Pterospermum acerifolium is a perennial plant known as the dinner plant tree, belonging to the Sterculiaceae family. All parts of the plant are rich in phytochemical compounds, which are known for their various pharmacological properties. This study aimed to identify, isolate and structurally elucidate bioactive polyphenolic compounds-specifically protocatechuic acid-from Pterospermum acerifolium cultivated in Iraq, using a combination of chromatographic and spectroscopic techniques. Initially, the removal of fat and wax from plant material was achieved through maceration in n-hexane solvent for three days, followed by extraction using a Soxhlet apparatus with 85 % methanol. The extract was subsequently partitioned with ethyl acetate, yielding 2.6 g of the resulting fraction. The ethyl acetate fraction was analyzed using High-Performance Liquid Chromatography (HPLC) to identify protocatechuic acid. A sharp peak appeared at a retention time of 9.00 min, corresponding to that of the standard protocatechuic acid analyzed under the same conditions.

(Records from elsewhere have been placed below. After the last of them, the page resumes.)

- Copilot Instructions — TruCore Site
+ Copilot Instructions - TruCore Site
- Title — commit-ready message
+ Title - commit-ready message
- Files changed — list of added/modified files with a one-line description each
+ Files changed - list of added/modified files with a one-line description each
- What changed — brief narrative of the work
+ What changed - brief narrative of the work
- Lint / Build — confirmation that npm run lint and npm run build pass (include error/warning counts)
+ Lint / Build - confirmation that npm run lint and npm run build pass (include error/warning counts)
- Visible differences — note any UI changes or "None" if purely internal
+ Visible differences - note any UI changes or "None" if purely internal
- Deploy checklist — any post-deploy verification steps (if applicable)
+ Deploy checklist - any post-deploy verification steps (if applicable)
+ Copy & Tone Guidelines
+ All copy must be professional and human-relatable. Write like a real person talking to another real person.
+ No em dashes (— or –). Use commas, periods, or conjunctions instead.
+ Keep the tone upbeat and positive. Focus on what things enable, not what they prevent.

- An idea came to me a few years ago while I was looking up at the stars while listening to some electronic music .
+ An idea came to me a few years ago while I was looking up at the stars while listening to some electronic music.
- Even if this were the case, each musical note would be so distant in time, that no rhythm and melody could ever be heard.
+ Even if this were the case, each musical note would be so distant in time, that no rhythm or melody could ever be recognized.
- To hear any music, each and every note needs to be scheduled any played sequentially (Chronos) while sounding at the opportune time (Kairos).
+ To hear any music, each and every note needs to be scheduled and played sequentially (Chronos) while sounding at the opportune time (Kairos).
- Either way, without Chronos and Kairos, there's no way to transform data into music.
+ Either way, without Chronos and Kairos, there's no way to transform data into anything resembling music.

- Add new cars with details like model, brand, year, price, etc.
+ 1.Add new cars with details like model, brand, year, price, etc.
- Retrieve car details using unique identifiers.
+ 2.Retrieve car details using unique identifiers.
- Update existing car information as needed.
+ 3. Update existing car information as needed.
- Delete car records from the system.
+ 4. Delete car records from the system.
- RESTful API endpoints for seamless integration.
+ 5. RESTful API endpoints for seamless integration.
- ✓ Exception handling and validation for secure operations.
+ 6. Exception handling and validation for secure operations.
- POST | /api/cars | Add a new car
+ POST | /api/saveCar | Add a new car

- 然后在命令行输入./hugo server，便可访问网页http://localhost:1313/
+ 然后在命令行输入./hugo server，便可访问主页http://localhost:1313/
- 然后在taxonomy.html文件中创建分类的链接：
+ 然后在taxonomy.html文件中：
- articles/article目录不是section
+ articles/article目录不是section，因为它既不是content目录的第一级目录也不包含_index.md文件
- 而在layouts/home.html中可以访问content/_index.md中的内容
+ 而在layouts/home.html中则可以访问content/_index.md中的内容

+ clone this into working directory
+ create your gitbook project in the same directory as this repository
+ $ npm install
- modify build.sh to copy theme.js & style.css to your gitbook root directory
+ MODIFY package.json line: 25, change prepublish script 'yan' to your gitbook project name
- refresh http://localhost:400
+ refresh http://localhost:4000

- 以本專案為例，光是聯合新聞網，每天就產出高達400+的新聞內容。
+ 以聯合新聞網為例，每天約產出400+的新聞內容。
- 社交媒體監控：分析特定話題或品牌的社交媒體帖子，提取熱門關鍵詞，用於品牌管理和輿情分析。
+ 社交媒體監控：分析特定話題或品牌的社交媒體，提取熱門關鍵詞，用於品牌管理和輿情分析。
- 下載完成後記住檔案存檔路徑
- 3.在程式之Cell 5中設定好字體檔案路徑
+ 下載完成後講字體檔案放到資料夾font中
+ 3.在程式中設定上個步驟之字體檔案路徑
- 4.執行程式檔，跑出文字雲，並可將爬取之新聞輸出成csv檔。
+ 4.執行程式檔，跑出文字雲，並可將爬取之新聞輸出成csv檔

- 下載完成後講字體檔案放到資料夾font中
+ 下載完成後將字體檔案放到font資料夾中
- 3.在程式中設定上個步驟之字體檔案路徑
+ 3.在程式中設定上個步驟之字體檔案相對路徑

Confirmation of the compounds’ identity was further supported by the spiking technique, in which the addition of the reference standard to the sample resulted in an enhanced peak at 9.09 min, confirming the presence of protocatechuic acid. Structural elucidation of the isolated compound was carried out using complementary spectroscopic techniques. FTIR analysis displayed distinct absorption bands indicative of functional groups characteristic of protocatechuic acid (3335, 1675, 1524, 1423, 1302) cm-1. Additionally, LC-MS/MS analysis yielded molecular ion signals and fragmentation patterns that aligned with those of the authentic standard, further confirming the compounds’ identity, m/z (154, 137, 109, 93 and 77). The analytical results confirmed the presence of protocatechuic acid in the ethyl acetate fraction. Given its known pharmacological significance, this compound is likely a key contributor to the therapeutic potential of Pterospermum acerifolium. These findings offer a valuable foundation for phytochemists and pharmacologists interested in isolating and developing novel bioactive agents from this medicinal plant.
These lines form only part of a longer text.